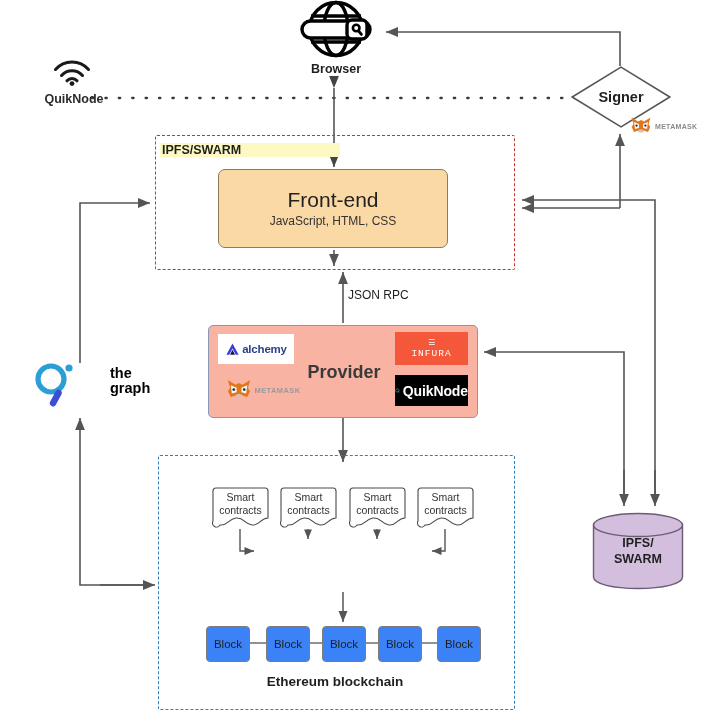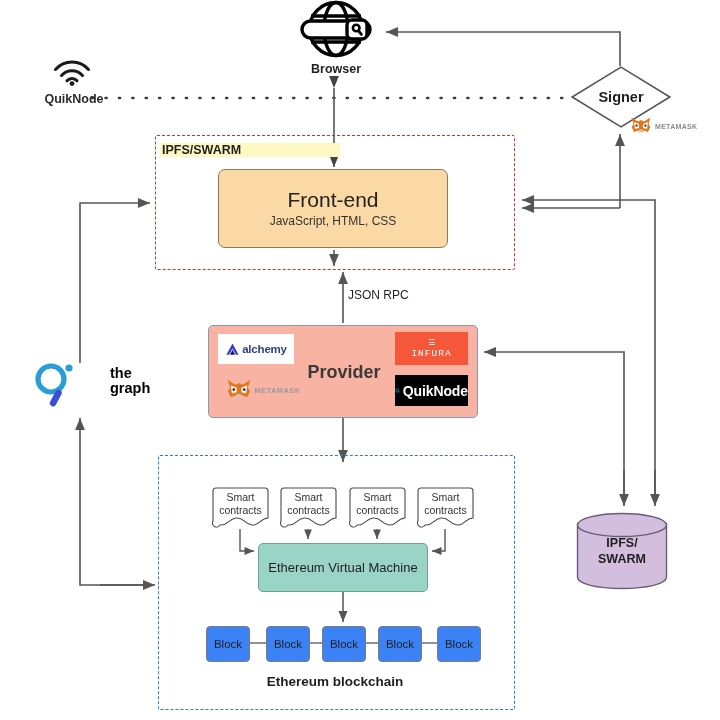--- a/index.html
+++ b/index.html
@@ -84,21 +84,21 @@
   #block-2{left:322px;top:626px;}
   #block-3{left:378px;top:626px;}
   #block-4{left:437px;top:626px;}
 
   
   #thegraph-logo{left:32px;top:360px;width:44px;height:48px;}
   #thegraph-label{left:80px;top:366px;width:70px;text-align:left;
         font-size:14.5px;font-weight:bold;color:#000000;line-height:1.02;margin-left:30px;}
 
   
-  #ipfs-cylinder{left:576px;top:512px;width:92px;height:78px;}
+  #ipfs-cylinder{left:592px;top:512px;width:92px;height:78px;}
   #ipfs-cylinder-label{position:absolute;left:0;top:24px;width:92px;text-align:center;
         font-size:12.5px;font-weight:bold;color:#1f1f1f;line-height:1.25;}
 </style>
 </head>
 <body>
 
 <div id="stage">
 
   <svg class="layer" viewBox="0 0 720 720">
     <defs>
@@ -268,23 +268,20 @@
     </svg>
     <div class="ctxt"><span>Smart</span><br><span>contracts</span></div>
   </div>
   <div class="contract" id="contract-3">
     <svg viewBox="0 0 57 42" width="57" height="42">
       <path d="M4 1 H53 A3 3 0 0 1 56 4 V31 C48 31 48 39 40 38 C32 37 32 30 24 31 C16 32 16 39 8 38 A4 4 0 0 1 1 34 V4 A3 3 0 0 1 4 1 Z" fill="#ffffff" stroke="#4a4a4a" stroke-width="1.1"></path>
     </svg>
     <div class="ctxt"><span>Smart</span><br><span>contracts</span></div>
   </div>
 
-  <div class="node" id="evm-box">
-    <span>Ethereum Virtual Machine</span>
-  </div>
 
   <div class="block" id="block-0">
       <span>Block</span>
     </div>
   <div class="block" id="block-1">
       <span>Block</span>
     </div>
   <div class="block" id="block-2">
       <span>Block</span>
     </div>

**What the task asks**.
Repeat the lines above precisely and skip every picture.

**Answer to the problem**.
--- a/index.html
+++ b/index.html
@@ -84,21 +84,21 @@
   #block-2{left:322px;top:626px;}
   #block-3{left:378px;top:626px;}
   #block-4{left:437px;top:626px;}
 
   
   #thegraph-logo{left:32px;top:360px;width:44px;height:48px;}
   #thegraph-label{left:80px;top:366px;width:70px;text-align:left;
         font-size:14.5px;font-weight:bold;color:#000000;line-height:1.02;margin-left:30px;}
 
   
-  #ipfs-cylinder{left:576px;top:512px;width:92px;height:78px;}
+  #ipfs-cylinder{left:592px;top:512px;width:92px;height:78px;}
   #ipfs-cylinder-label{position:absolute;left:0;top:24px;width:92px;text-align:center;
         font-size:12.5px;font-weight:bold;color:#1f1f1f;line-height:1.25;}
 </style>
 </head>
 <body>
 
 <div id="stage">
 
   <svg class="layer" viewBox="0 0 720 720">
     <defs>
@@ -268,23 +268,20 @@
     </svg>
     <div class="ctxt"><span>Smart</span><br><span>contracts</span></div>
   </div>
   <div class="contract" id="contract-3">
     <svg viewBox="0 0 57 42" width="57" height="42">
       <path d="M4 1 H53 A3 3 0 0 1 56 4 V31 C48 31 48 39 40 38 C32 37 32 30 24 31 C16 32 16 39 8 38 A4 4 0 0 1 1 34 V4 A3 3 0 0 1 4 1 Z" fill="#ffffff" stroke="#4a4a4a" stroke-width="1.1"></path>
     </svg>
     <div class="ctxt"><span>Smart</span><br><span>contracts</span></div>
   </div>
 
-  <div class="node" id="evm-box">
-    <span>Ethereum Virtual Machine</span>
-  </div>
 
   <div class="block" id="block-0">
       <span>Block</span>
     </div>
   <div class="block" id="block-1">
       <span>Block</span>
     </div>
   <div class="block" id="block-2">
       <span>Block</span>
     </div>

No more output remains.